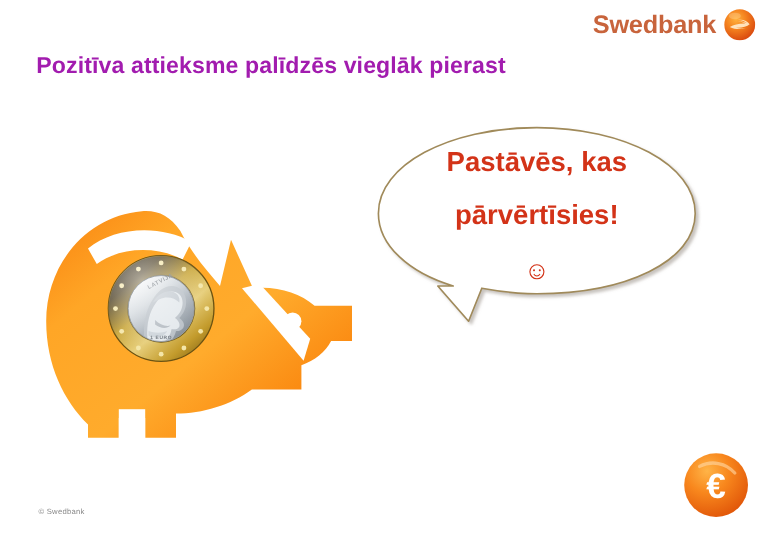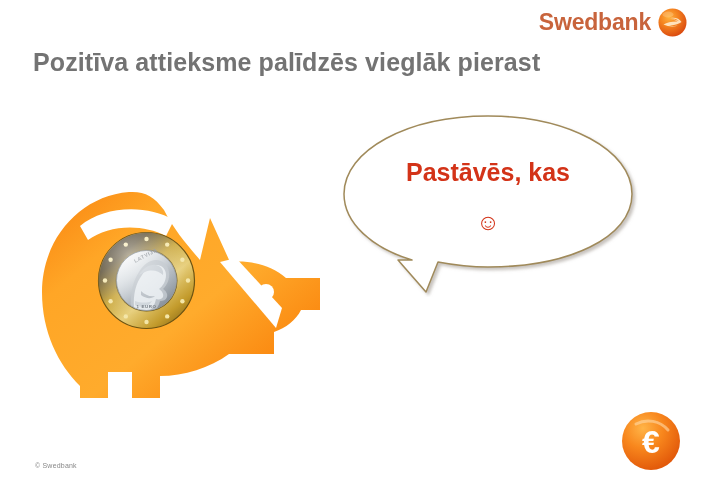"Pozitīva attieksme palīdzēs vieglāk" #slide-title { color: #737373 -> #a21caf; font-size: 25px -> 21px }
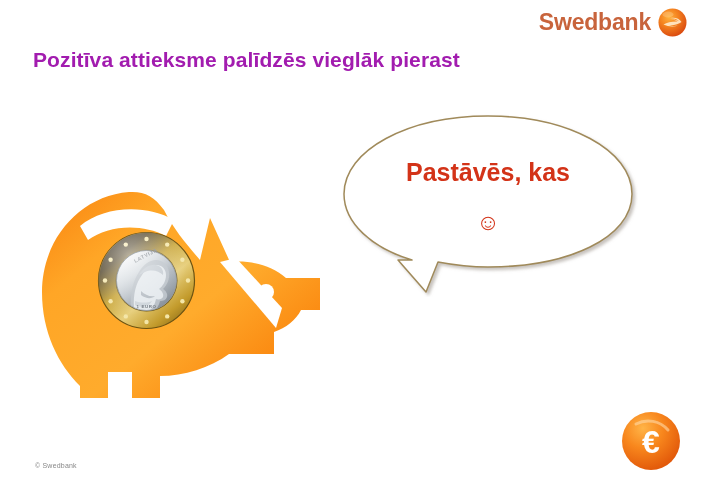"pārvērtīsies!" div.bubble-line { html: none -> <div>pārvērtīsies!</div> }
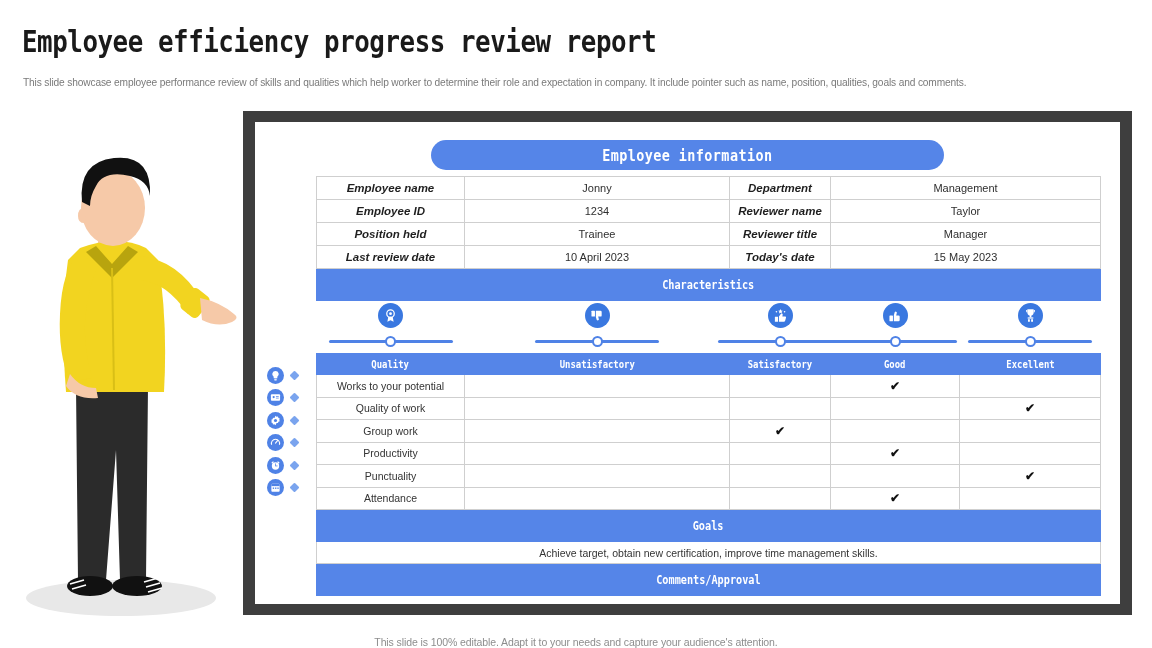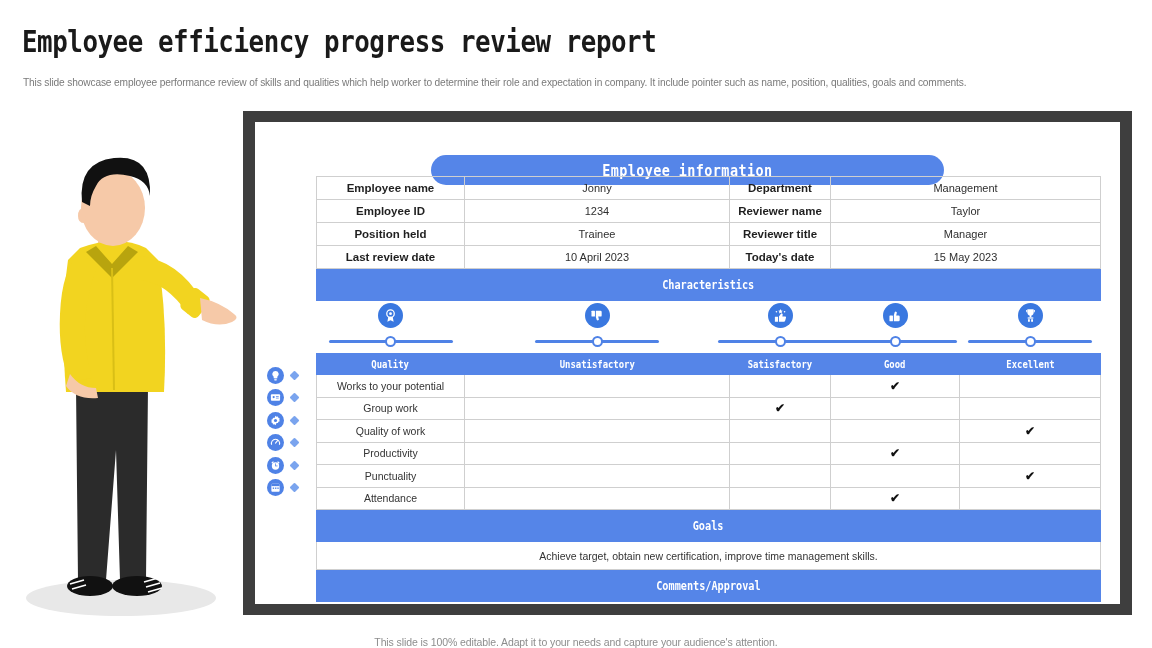"Employee information" .pill-wrap { top: 33px -> 18px }
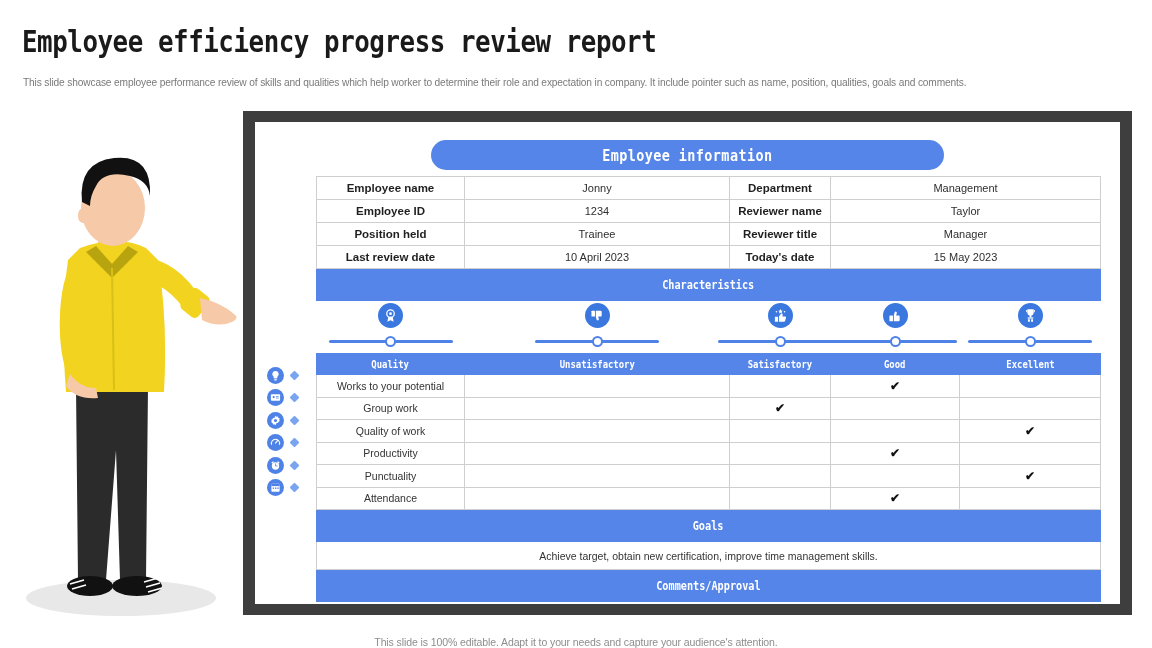"Employee name" td.lbl { font-style: none -> italic }
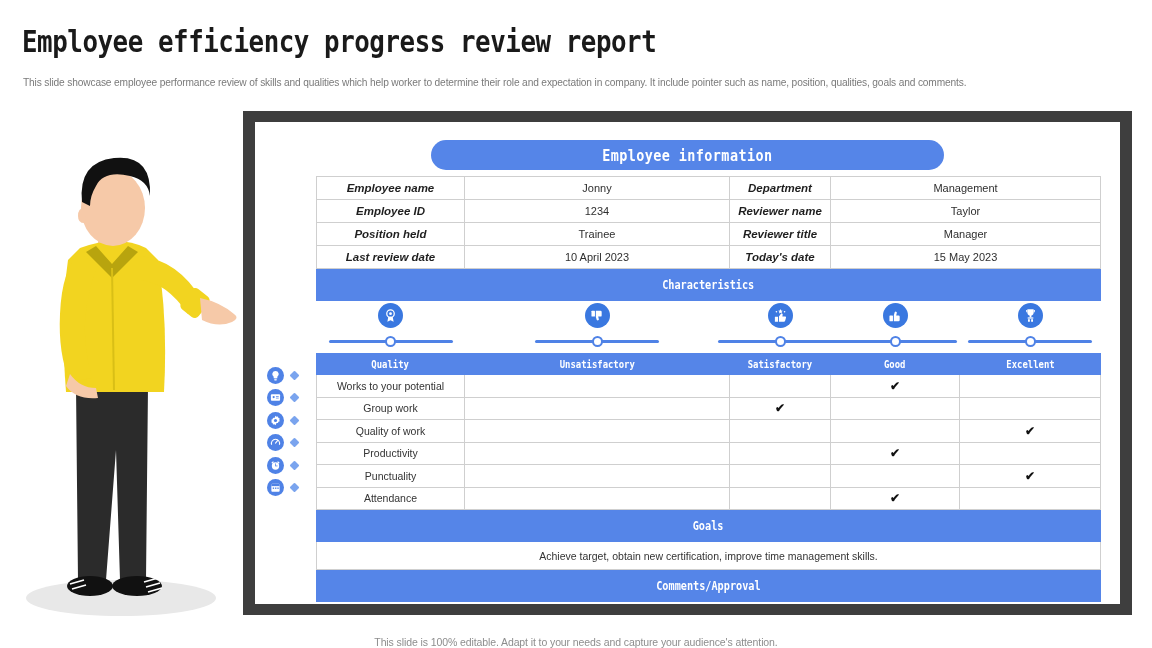"Group work" tr.rate-row { order: before "Quality of work" -> after "Quality of work" }
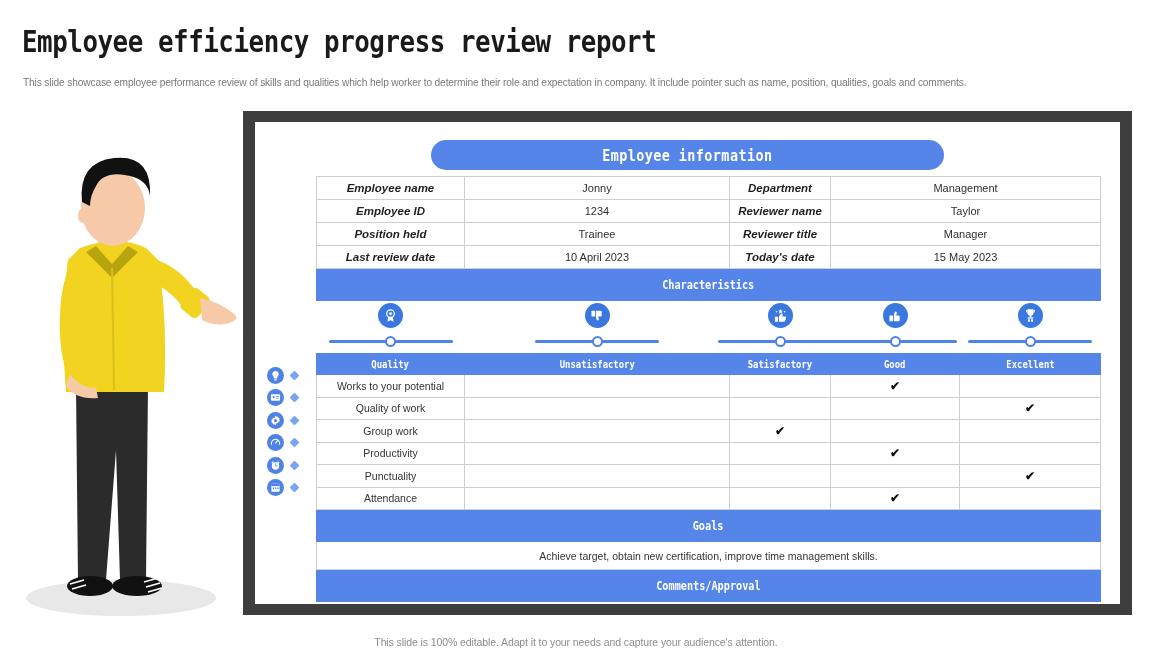"Achieve target, obtain new" .wide td { height: 28px -> 22px }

....................

▸ **Assigned task**
Transcribe every line from the records above without alteration, and leave out the images.

▸ **Answer section**
"Pozitīva attieksme palīdzēs vieglāk" #slide-title { color: #737373 -> #a21caf; font-size: 25px -> 21px }
"pārvērtīsies!" div.bubble-line { html: none -> <div>pārvērtīsies!</div> }
"Employee information" .pill-wrap { top: 33px -> 18px }
"Employee name" td.lbl { font-style: none -> italic }
"Group work" tr.rate-row { order: before "Quality of work" -> after "Quality of work" }
"Achieve target, obtain new" .wide td { height: 28px -> 22px }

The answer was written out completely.